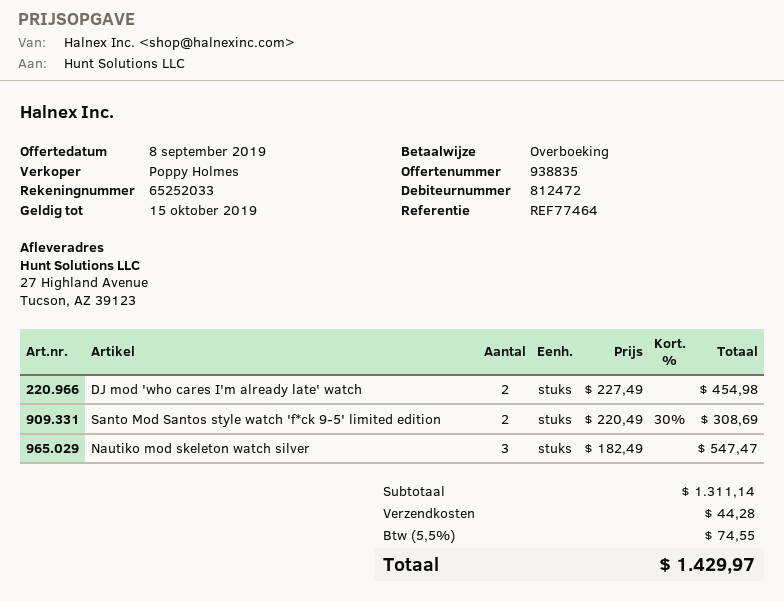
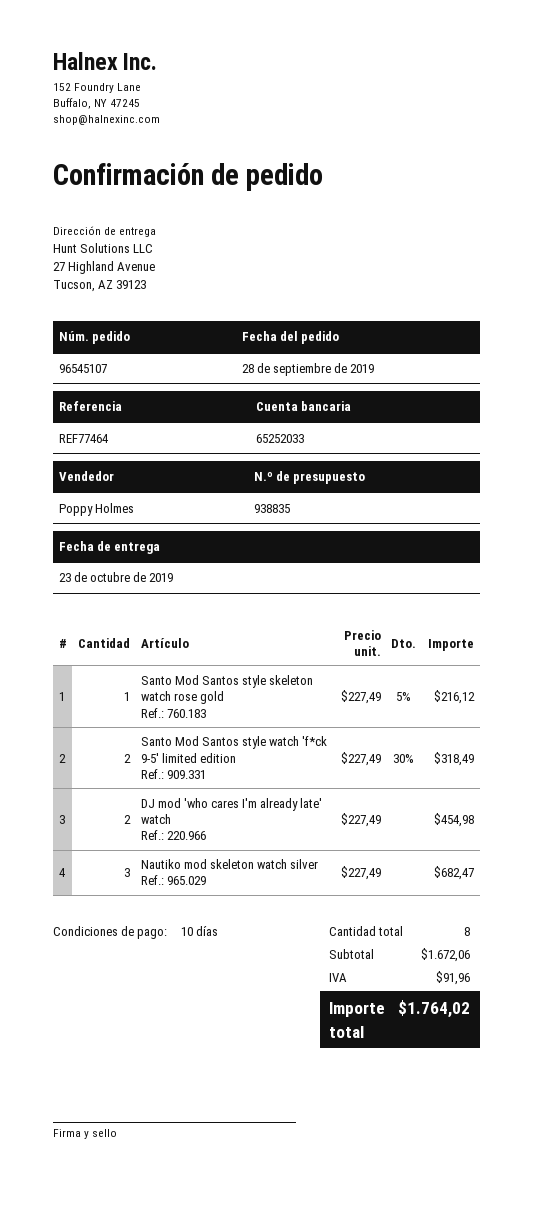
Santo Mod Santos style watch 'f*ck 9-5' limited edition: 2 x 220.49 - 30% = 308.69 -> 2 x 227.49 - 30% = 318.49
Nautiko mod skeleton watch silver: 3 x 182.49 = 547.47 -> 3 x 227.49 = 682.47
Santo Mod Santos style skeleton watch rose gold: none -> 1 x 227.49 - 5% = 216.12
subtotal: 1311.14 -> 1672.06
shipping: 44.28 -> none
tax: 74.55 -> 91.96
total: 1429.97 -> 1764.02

________________

**Exercise objective:**
All of the data above must be printed exactly, minus its pictures.

**Output of the exercise:**
Santo Mod Santos style watch 'f*ck 9-5' limited edition: 2 x 220.49 - 30% = 308.69 -> 2 x 227.49 - 30% = 318.49
Nautiko mod skeleton watch silver: 3 x 182.49 = 547.47 -> 3 x 227.49 = 682.47
Santo Mod Santos style skeleton watch rose gold: none -> 1 x 227.49 - 5% = 216.12
subtotal: 1311.14 -> 1672.06
shipping: 44.28 -> none
tax: 74.55 -> 91.96
total: 1429.97 -> 1764.02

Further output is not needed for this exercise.